Aug. 4 (Bloomberg) -- Chinese stocks traded in New York rose, sending the benchmark index to its biggest gain in a week, after a surge in U.S. payrolls boosted the outlook for exporters in the world’s second-largest economy.
The Bloomberg China-US Equity Index of the most-traded Chinese companies in the U.S. jumped 2 percent to 87.40, snapping a four-day retreat yesterday in New York. SouFun Holdings Ltd. added the most in two months after the company said China’s new home prices rose in June. Yanzhou Coal Mining Co. rose to a six-week high. Online travel agency Ctrip.com International Ltd. advanced while competitor elong Inc. tumbled the most in a year.
U.S. Labor Department figures yesterday showed payrolls increased 163,000 in July, exceeding the 100,000 median estimate of 89 economists surveyed by Bloomberg. Members of German Chancellor Angela Merkel’s coalition parties signaled they won’t stand in the way of European Central Bank chief Mario Draghi’s plan to buy government bonds.
“What’s driving markets today is the encouraging job data in the U.S. and continued hope in Europe that they’ll still buy bonds to save Spain and Italy,” Jeff Papp, a senior analyst at Oberweis Asset Management Inc., which manages $700 million, said yesterday by phone from Lisle, Illinois. “A better global economy will help risk assets like Chinese equities.”
The Bloomberg gauge of Chinese stocks declined 0.8 percent this week. The iShares FTSE China 25 Index Fund, the biggest Chinese exchange-traded fund in the U.S., climbed 2.5 percent yesterday to a six-week high of $34.80. The Standard & Poor’s 500 Index of the biggest U.S. shares added 1.9 percent to 1,390.99 after falling in the previous four days. The measure gained 0.4 percent in its fourth weekly increase.
Beijing-based Soufun, owner of China’s largest real estate information website, surged 9 percent to $12.68, the biggest gain since May 29.
China’s new home prices last month rose 0.3 percent from June, signaling a “turning point” for the nation’s property market, SouFun said in a statement Aug. 1, based on its survey of 100 cities. That was the second monthly gain and the biggest rise since June 2011.

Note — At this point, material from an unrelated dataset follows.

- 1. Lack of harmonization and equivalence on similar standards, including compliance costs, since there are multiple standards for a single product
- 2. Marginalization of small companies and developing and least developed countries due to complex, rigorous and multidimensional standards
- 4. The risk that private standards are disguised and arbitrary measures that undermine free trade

American depositary receipts of Yanzhou Coal, China’s fourth-biggest producer of the fuel, jumped 6.3 percent to $16.32, the highest level since June 20. The ADRs traded 2.4 percent above its Hong Kong stock, the widest premium in a week.
Yingli Green Energy Holding Co., the world’s sixth-largest silicon-based solar module producer, rallied 8.4 percent to $1.68, the biggest advance since June 15. The gain trimmed its weekly loss to 18 percent, its fourth weekly decline.

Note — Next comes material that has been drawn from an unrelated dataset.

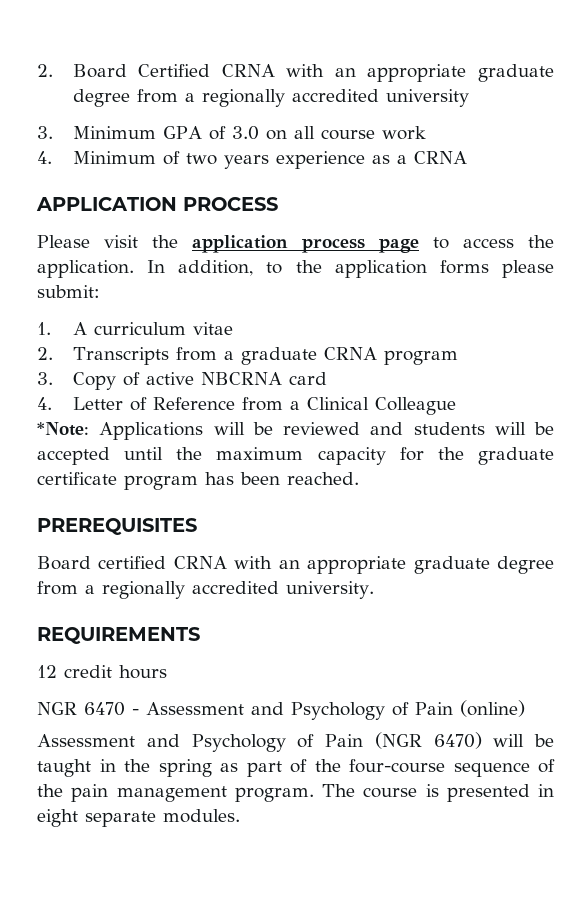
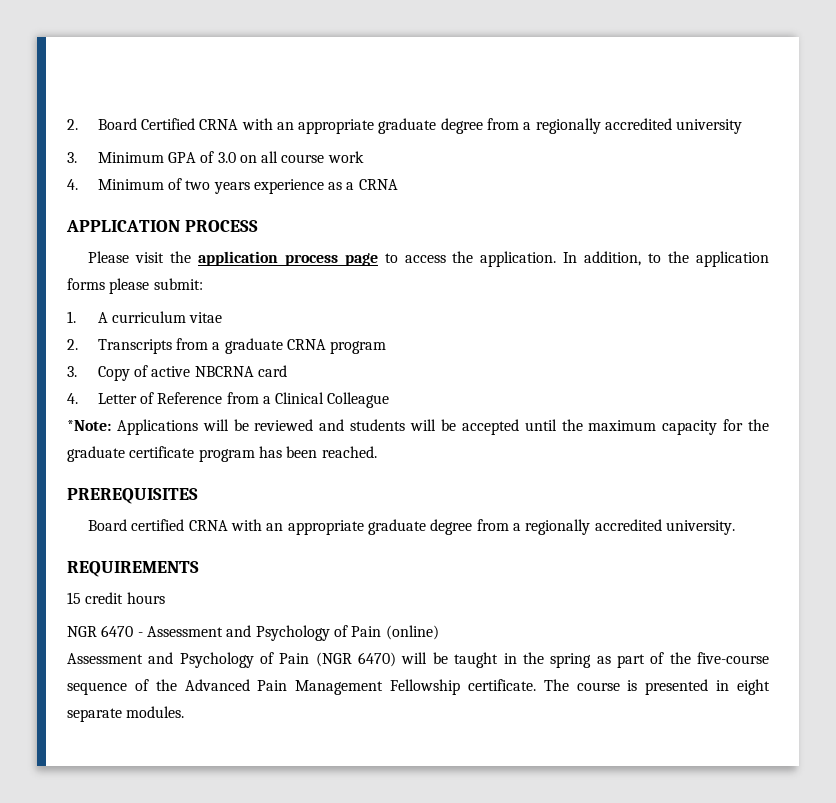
- 12 credit hours
+ 15 credit hours
- Assessment and Psychology of Pain (NGR 6470) will be taught in the spring as part of the four-course sequence of the pain management program.
+ Assessment and Psychology of Pain (NGR 6470) will be taught in the spring as part of the five-course sequence of the Advanced Pain Management Fellowship certificate.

Shanghai-based Ctrip.com, China’s largest online travel agency, climbed 3.8 percent yesterday to a one-week high of $12.97. The company has slid for eight consecutive weeks, the longest losing streak since its initial public offering in 2003.
Elong, Ctrip’s Beijing-based rival, sank 9.5 percent yesterday to $12.35, the biggest tumble in a year. The decline cut its increase this week to 1.5 percent. The company is due to report second-quarter figures on Aug. 20 after U.S. market close.